──────── Listed entries ────────
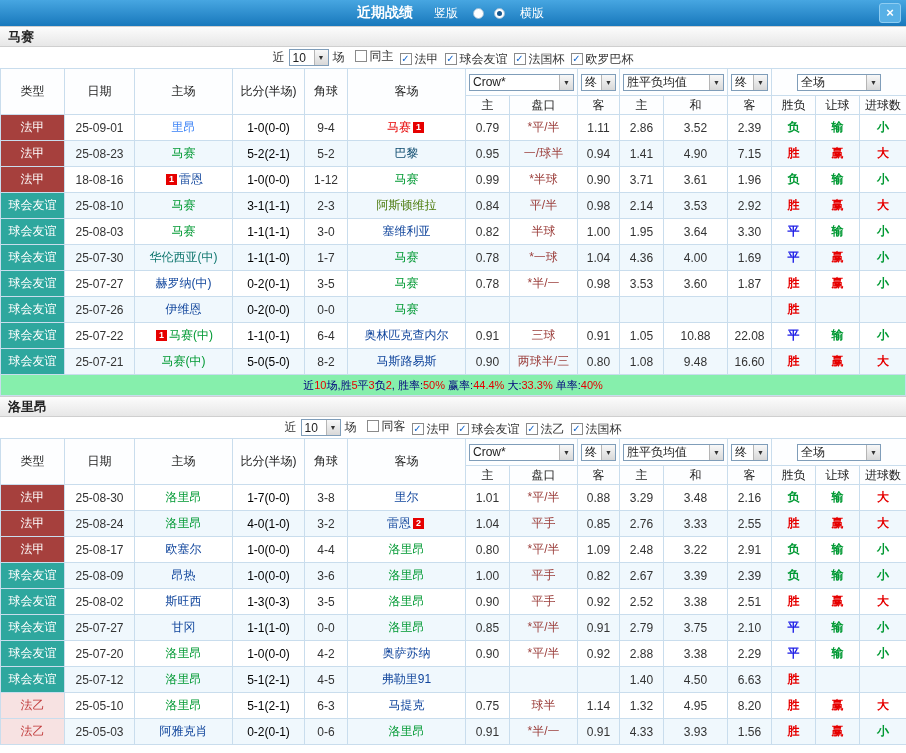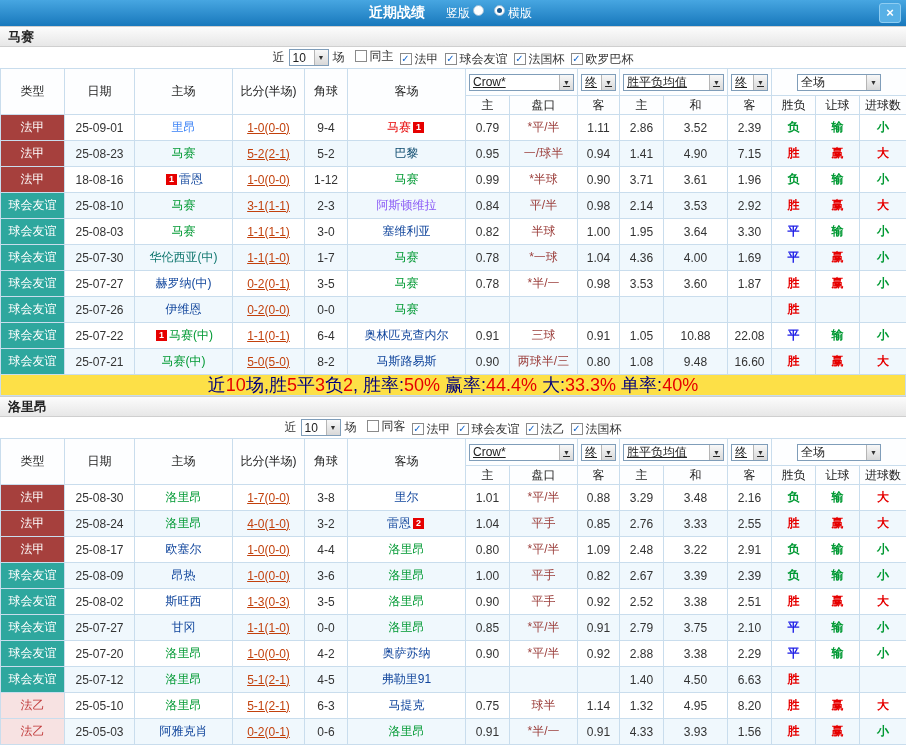--- a/index.html
+++ b/index.html
@@ -7,21 +7,21 @@
   body {
     width:906px; height:753px; overflow:hidden; background:#fff;
     font-family:"Liberation Sans","DejaVu Sans",sans-serif; font-size:12px;
   }
   
   .titlebar {
     height:26px; background:linear-gradient(180deg,#47a6e1,#1878bc);
     display:flex; align-items:center; justify-content:center; position:relative; color:#fff;
   }
   .tb-title { font-weight:bold; font-size:14px; margin-right:16px; }
-  .tb-radio { display:inline-flex; align-items:flex-start; gap:3px; margin:16px 5px; cursor:pointer; font-size:12px; }
+  .tb-radio { display:inline-flex; align-items:center; gap:15px; margin:16px 5px; cursor:pointer; font-size:12px; }
   .radio { width:11px; height:11px; border-radius:50%; background:#fff; border:1px solid #9abcd6; display:inline-block; position:relative; }
   .radio.selected::after { content:''; position:absolute; left:2px; top:2px; width:5px; height:5px; border-radius:50%; background:#16568c; }
   .close-btn {
     position:absolute; right:5px; top:3px; width:22px; height:20px; background:#57b0e6;
     border:1px solid #8ecdf2; border-radius:3px; color:#fff; font-weight:bold; text-align:center;
     line-height:18px; font-size:13px; cursor:pointer;
   }
   
   .section-header {
     height:21px; line-height:19px; background:linear-gradient(#fcfcfc,#e7e7e7);
@@ -51,35 +51,35 @@
   .match-table { width:906px; border-collapse:collapse; table-layout:fixed; font-size:12px; }
   .match-table th, .match-table td {
     border:1px solid #c9dded; text-align:center; padding:0;
     overflow:hidden; white-space:nowrap;
   }
   .match-table thead th { background:#fdfeff; font-weight:normal; color:#222; }
   .match-table thead tr.h1 th { height:27px; }
   .match-table thead tr.h2 th { height:19px; }
   .match-table tbody tr { height:26px; }
   .match-table tbody tr:nth-child(even) td { background:#f0f8fd; }
-  .match-table .fill { width:calc(100% - 6px); margin:0 auto;text-decoration:underline; }
+  .match-table .fill { width:calc(100% - 6px); margin:0 auto; }
   .match-table .scope { width:84px; margin:0 auto; }
   td.t-ligue1 { background:#a6403d !important; color:#fff; }
   td.t-friendly { background:#2ea79e !important; color:#fff; }
   td.t-ligue2 { background:#f7e2e2 !important; color:#c13c3c; }
-  .score { color:#c2410c;text-decoration:underline; }
+  .score { color:#000000; }
   .hcap { color:#9b3e3b; }
   .odds,.mean,.corner,.date { color:#333; }
   .res { font-weight:bold; }
   .badge {
     display:inline-block; min-width:11px; height:11px; line-height:11px; padding:0 1px;
     background:#e60000; color:#fff; font-size:9px; font-weight:bold; margin:0 2px; vertical-align:1px;
   }
   .summary {
-    height:21px; line-height:21px; text-align:center; font-size:18px; background:#fde047;
+    height:21px; line-height:21px; text-align:center; font-size:11px; background:#86efac;
     border-left:1px solid #c9dded; border-right:1px solid #c9dded; border-bottom:1px solid #c9dded;
   }
   .c-navy { color:#00007d; }
   .c-red  { color:#e60000; }
 </style>
 </head>
 <body>
 
 <div class="titlebar">
   <div style="display:flex;align-items:center;">
@@ -245,21 +245,21 @@
     <td class="res" style="color: rgb(0, 153, 51);">负</td>
     <td class="res" style="color: rgb(0, 153, 51);">输</td>
     <td class="res" style="color: rgb(0, 153, 51);">小</td>
   </tr>
           <tr>
     <td class="type-cell t-friendly">球会友谊</td>
     <td class="date">25-08-10</td>
     <td class="home"><span style="color: rgb(0, 153, 51);">马赛</span></td>
     <td class="score">3-1(1-1)</td>
     <td class="corner">2-3</td>
-    <td class="away"><span style="color: #8b5cf6;">阿斯顿维拉</span></td>
+    <td class="away"><span style="color: #4d7c0f;">阿斯顿维拉</span></td>
     <td class="odds">0.84</td>
     <td class="hcap">平/半</td>
     <td class="odds">0.98</td>
     <td class="mean">2.14</td>
     <td class="mean">3.53</td>
     <td class="mean">2.92</td>
     <td class="res" style="color: rgb(230, 0, 0);">胜</td>
     <td class="res" style="color: rgb(230, 0, 0);">赢</td>
     <td class="res" style="color: rgb(230, 0, 0);">大</td>
   </tr>

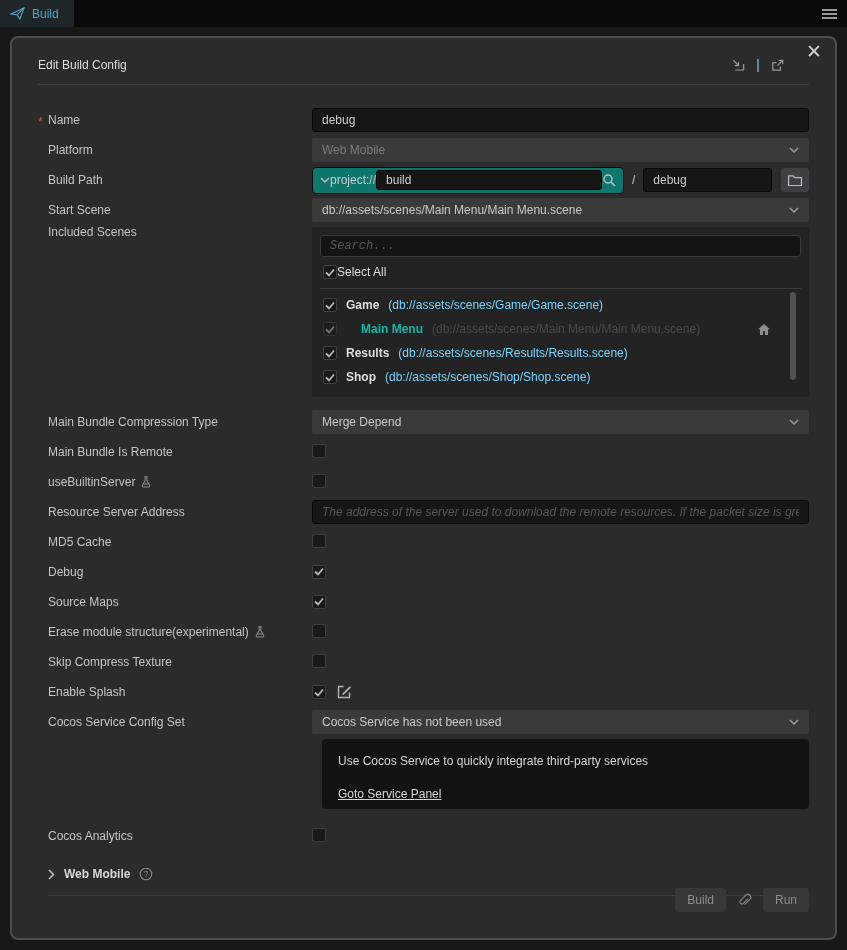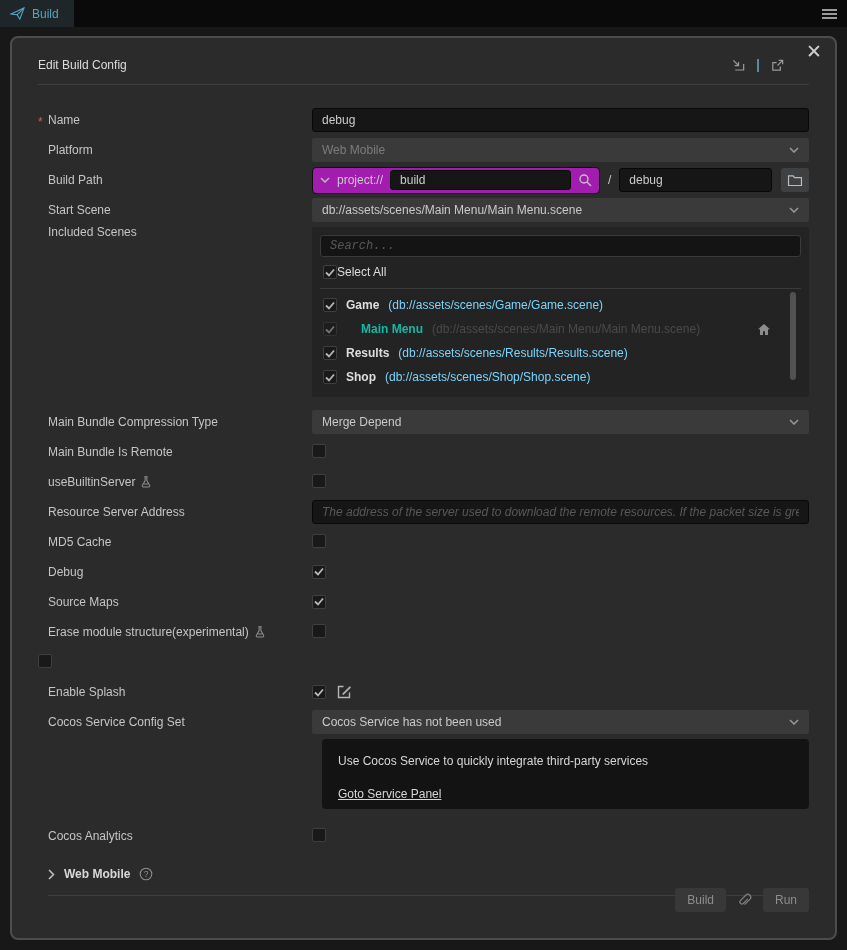--- a/index.html
+++ b/index.html
@@ -39,22 +39,22 @@
   
   .tinput { width: 100%; height: 24px; background: #161616; border: 1px solid #080808;
             border-radius: 3px; color: #cccccc; padding: 0 9px; font-family: inherit; font-size: 12px; outline: none; }
   .tinput::placeholder { color: #585858; font-style: italic; }
   .select { height: 24px; background: #3a3a3a; border-radius: 2px; display: flex; align-items: center;
             padding: 0 10px; color: #c9c9c9; cursor: pointer; }
   .select .sel-text { flex: 1; white-space: nowrap; overflow: hidden; }
   .select.disabled { color: #7c7c7c; }
   
   .bp { display: flex; align-items: center; }
-  .bp-group { display: flex; align-items: center; gap: 7px; width: 288px; height: 27px;
-              background: #a21caf; border: 1px solid #0d0d0d; border-radius: 4px; padding: 0 7px; }
+  .bp-group { display: flex; align-items: center; width: 312px; height: 27px;
+              background: #0f766e; border: 1px solid #0d0d0d; border-radius: 4px; padding: 0 7px; }
   .bp-group .tinput { height: 20px; flex: 1; }
   .bp-slash { margin: 0 8px; color: #c9c9c9; }
   .bp .sub { flex: 1; }
   .folder-btn { width: 28px; height: 24px; margin-left: 9px; background: #3e4042; border: none;
                 border-radius: 3px; display: flex; align-items: center; justify-content: center; cursor: pointer; }
   
   .cb { width: 14px; height: 14px; background: #191919; border: 1px solid #3f3f3f; border-radius: 2px;
         display: inline-flex; align-items: center; justify-content: center; flex: none; cursor: pointer; }
   .cb svg { display: none; }
   .cb.on svg { display: block; }
@@ -368,20 +368,23 @@
         </span>
       </span>
       <span class="ctrl">
         <span class="cb">
           
         </span>
       </span>
     </div>
 
     <div class="row">
+      <span class="row-label">
+          <span>Skip Compress Texture</span>
+        </span>
       <span class="ctrl">
         <span class="cb">
           
         </span>
       </span>
     </div>
 
     <div class="row">
       <span class="row-label">
           <span>Enable Splash</span>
────────
Work to be completed:
Note each line of the entries that has "group" in it, and copy those lines.

Result:
-  .bp-group { display: flex; align-items: center; gap: 7px; width: 288px; height: 27px;
+  .bp-group { display: flex; align-items: center; width: 312px; height: 27px;
   .bp-group .tinput { height: 20px; flex: 1; }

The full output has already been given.